WHAT TO PRODUCE :: Give the number of lines in the following entries that contain the word "align", with nothing added.
[[ GIVEN RECORDS open ]]
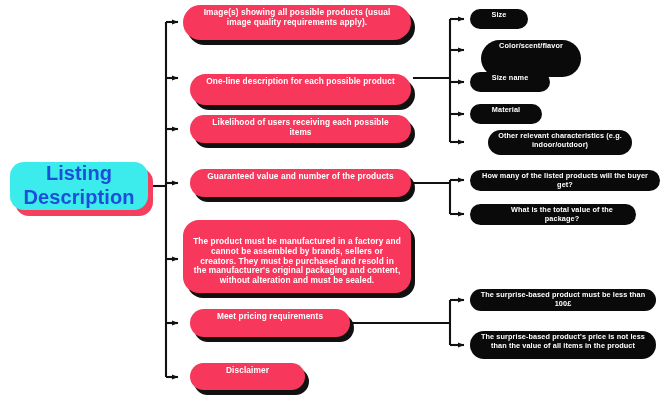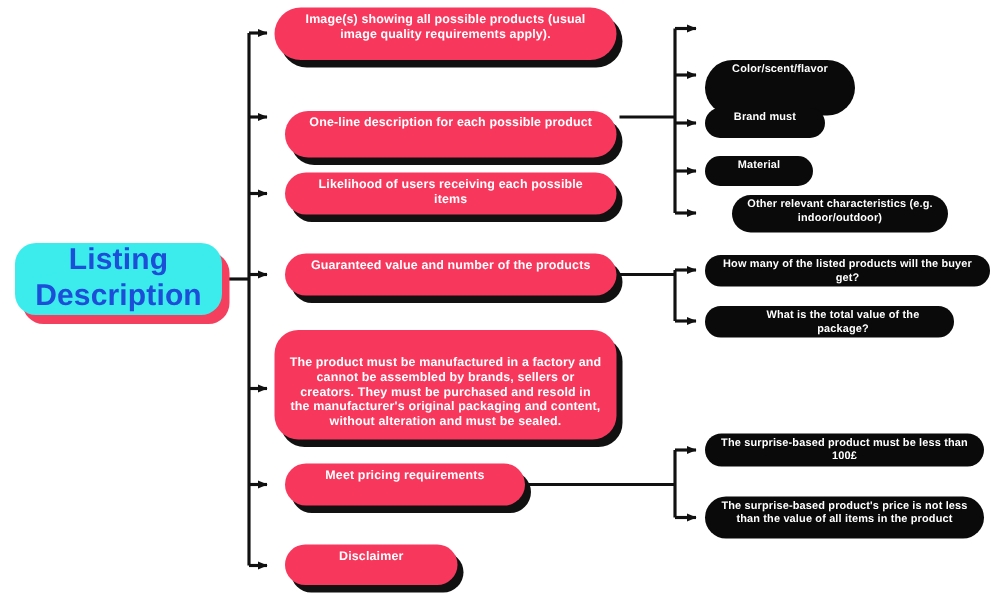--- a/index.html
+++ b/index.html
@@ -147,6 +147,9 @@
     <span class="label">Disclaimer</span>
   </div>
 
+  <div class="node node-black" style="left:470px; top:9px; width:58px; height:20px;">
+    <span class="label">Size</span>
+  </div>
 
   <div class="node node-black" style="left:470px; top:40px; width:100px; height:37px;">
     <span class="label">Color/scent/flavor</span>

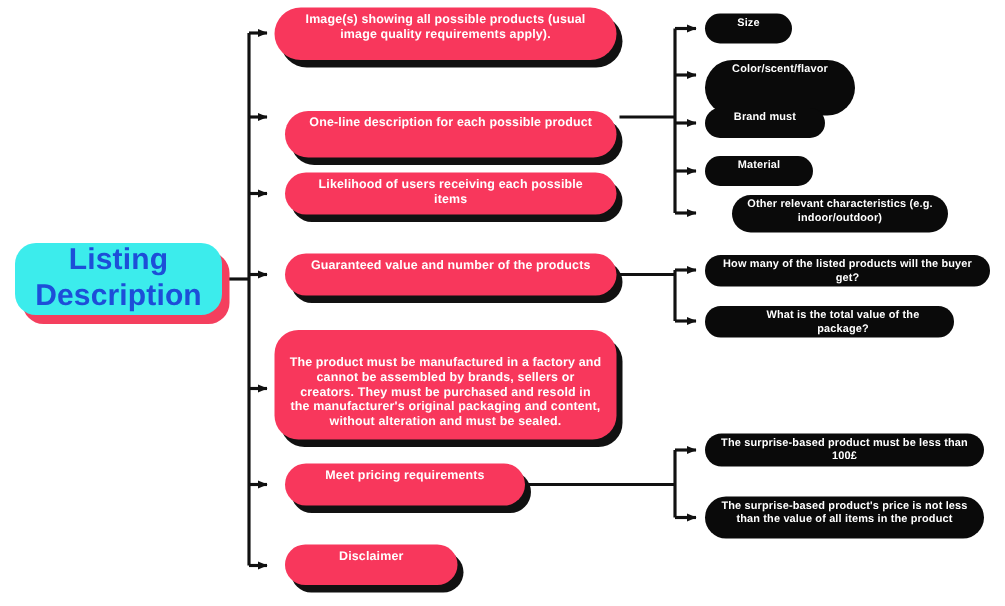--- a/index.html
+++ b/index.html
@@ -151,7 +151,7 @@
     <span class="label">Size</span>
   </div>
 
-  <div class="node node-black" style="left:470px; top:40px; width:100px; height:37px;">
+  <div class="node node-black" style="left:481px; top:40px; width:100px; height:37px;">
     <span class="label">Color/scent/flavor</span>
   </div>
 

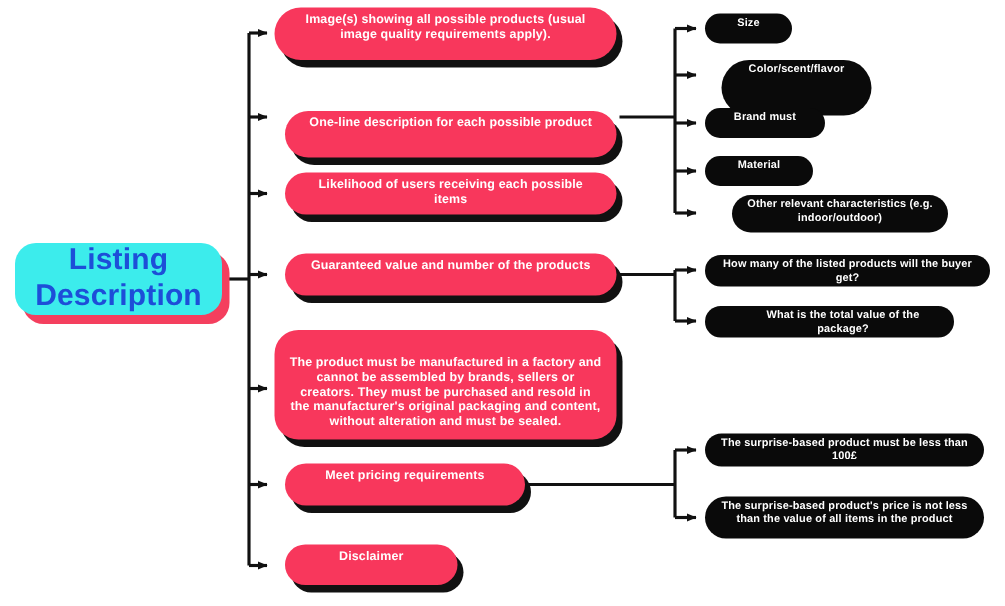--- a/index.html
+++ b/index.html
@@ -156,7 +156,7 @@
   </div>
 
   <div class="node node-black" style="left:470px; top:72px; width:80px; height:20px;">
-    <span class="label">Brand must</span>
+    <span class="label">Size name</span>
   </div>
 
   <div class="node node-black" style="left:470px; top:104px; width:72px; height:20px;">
[[ GIVEN RECORDS closed ]]
[[ GIVEN RECORDS open ]]
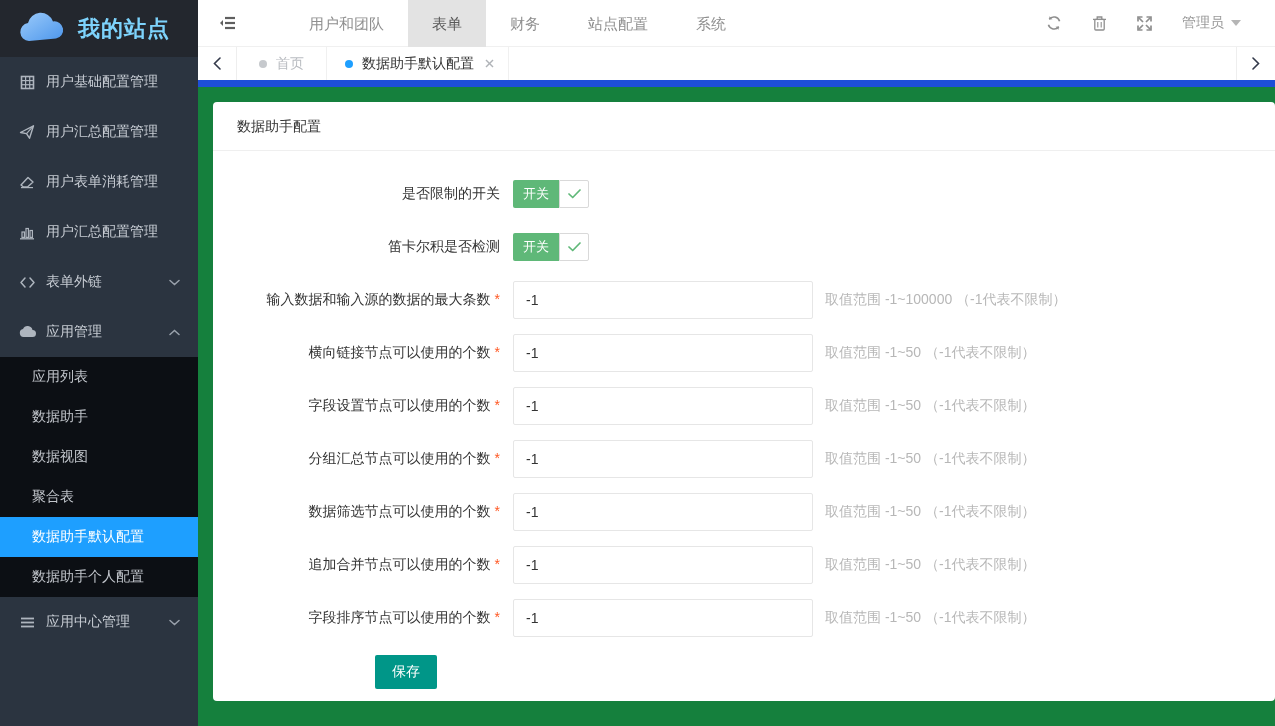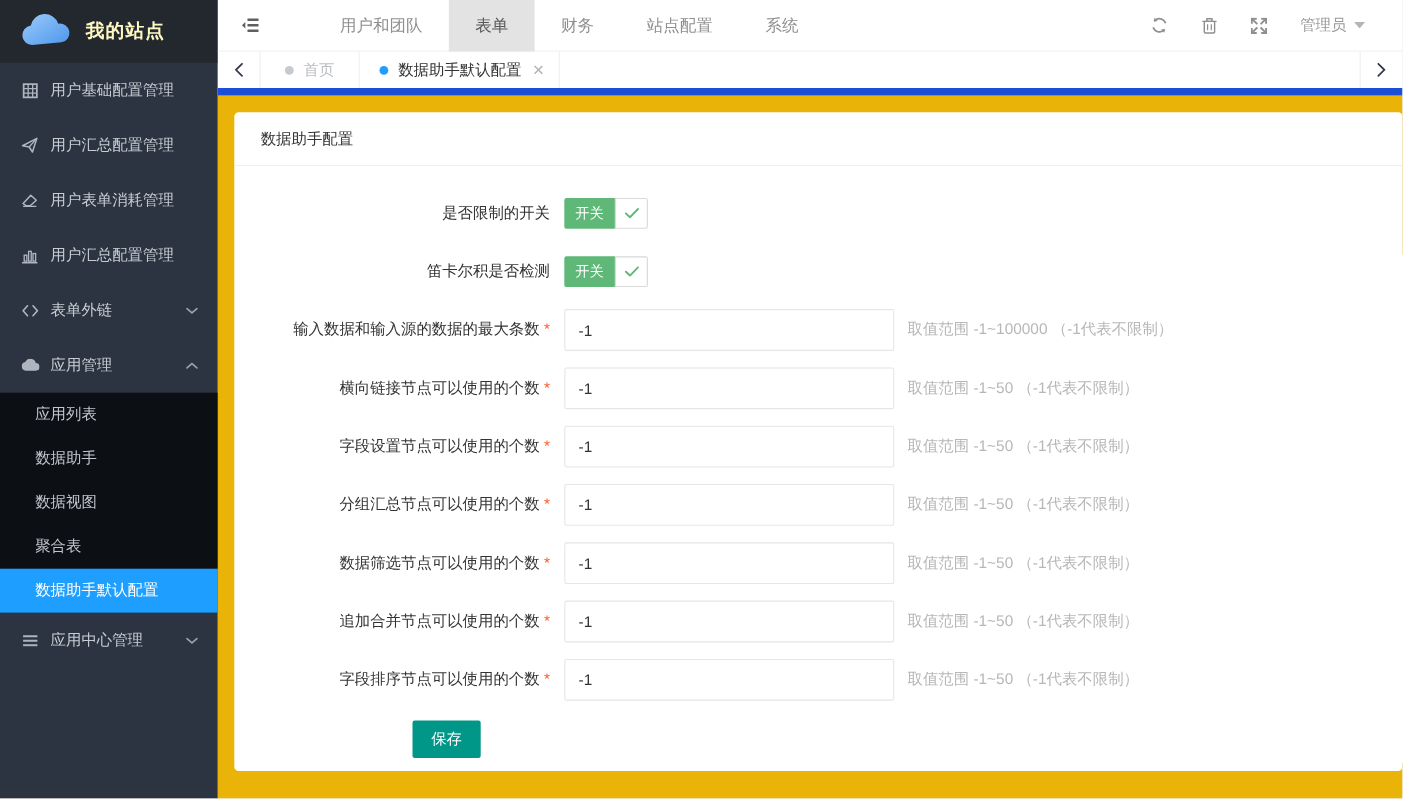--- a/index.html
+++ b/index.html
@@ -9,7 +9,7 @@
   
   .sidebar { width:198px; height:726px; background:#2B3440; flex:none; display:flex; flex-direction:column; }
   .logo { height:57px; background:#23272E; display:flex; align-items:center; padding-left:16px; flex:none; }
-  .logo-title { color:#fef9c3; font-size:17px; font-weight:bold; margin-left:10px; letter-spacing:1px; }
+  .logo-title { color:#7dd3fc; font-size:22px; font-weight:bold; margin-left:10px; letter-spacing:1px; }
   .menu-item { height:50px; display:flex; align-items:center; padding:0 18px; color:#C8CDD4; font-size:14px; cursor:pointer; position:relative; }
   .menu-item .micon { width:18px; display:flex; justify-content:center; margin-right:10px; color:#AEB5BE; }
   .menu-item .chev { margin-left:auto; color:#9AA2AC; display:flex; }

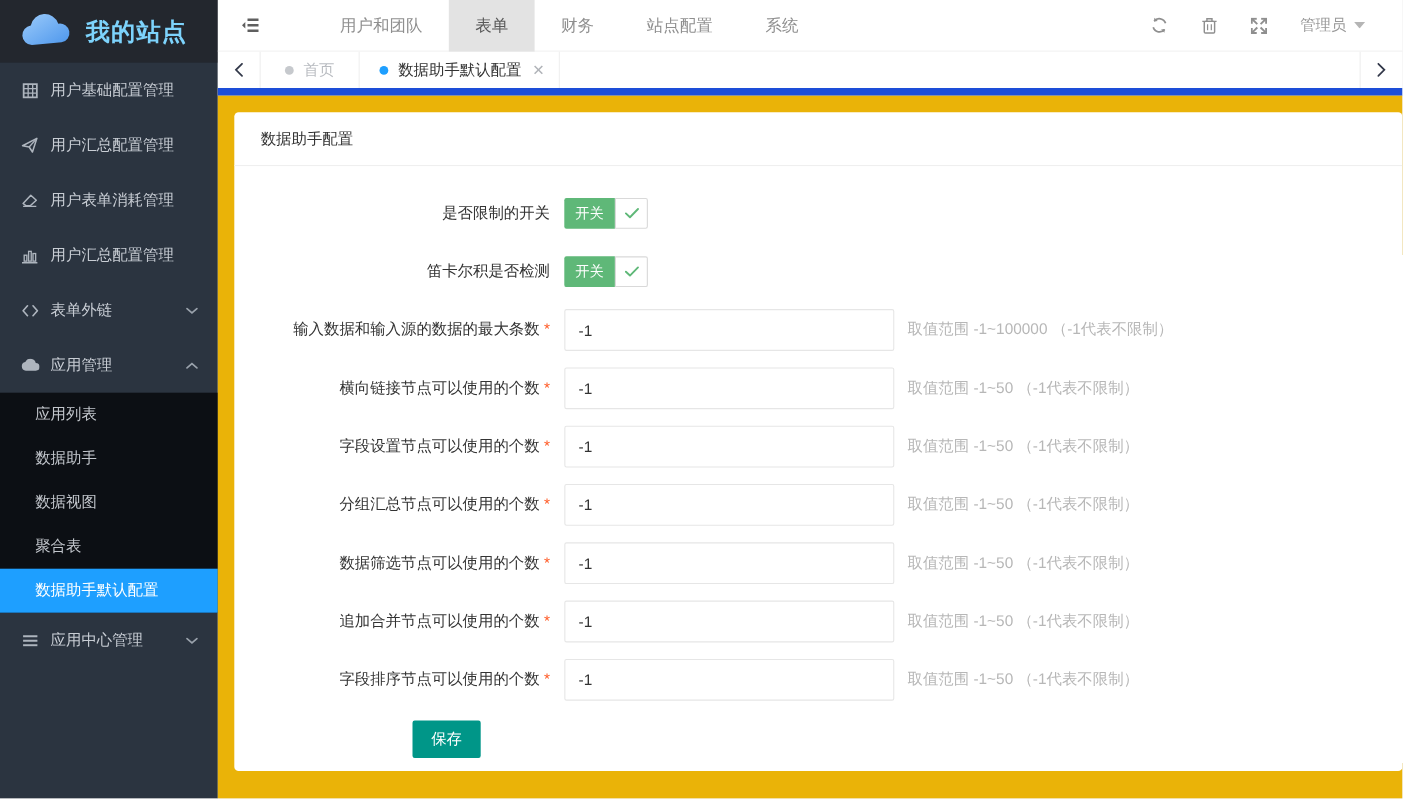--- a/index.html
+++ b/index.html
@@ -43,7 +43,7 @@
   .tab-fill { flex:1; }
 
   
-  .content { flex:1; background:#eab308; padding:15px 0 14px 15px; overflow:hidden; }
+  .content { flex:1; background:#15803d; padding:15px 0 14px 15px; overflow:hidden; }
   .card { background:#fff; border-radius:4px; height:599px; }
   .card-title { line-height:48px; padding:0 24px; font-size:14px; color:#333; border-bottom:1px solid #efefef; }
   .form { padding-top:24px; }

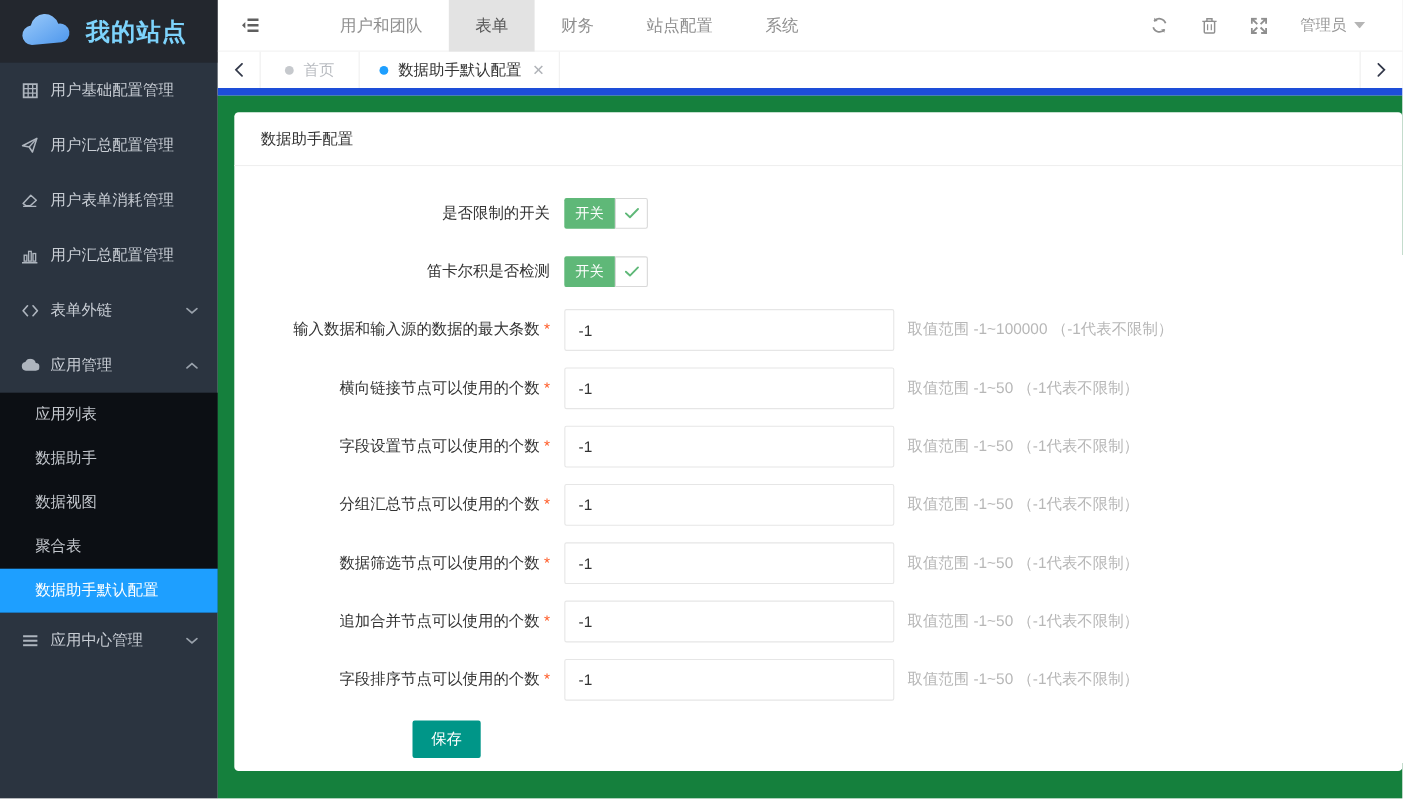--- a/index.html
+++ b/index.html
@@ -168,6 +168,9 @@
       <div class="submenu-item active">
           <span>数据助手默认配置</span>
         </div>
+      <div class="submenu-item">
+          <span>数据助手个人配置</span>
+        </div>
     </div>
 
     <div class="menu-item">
[[ GIVEN RECORDS closed ]]
RESPONSE TO THIS TASK :: 2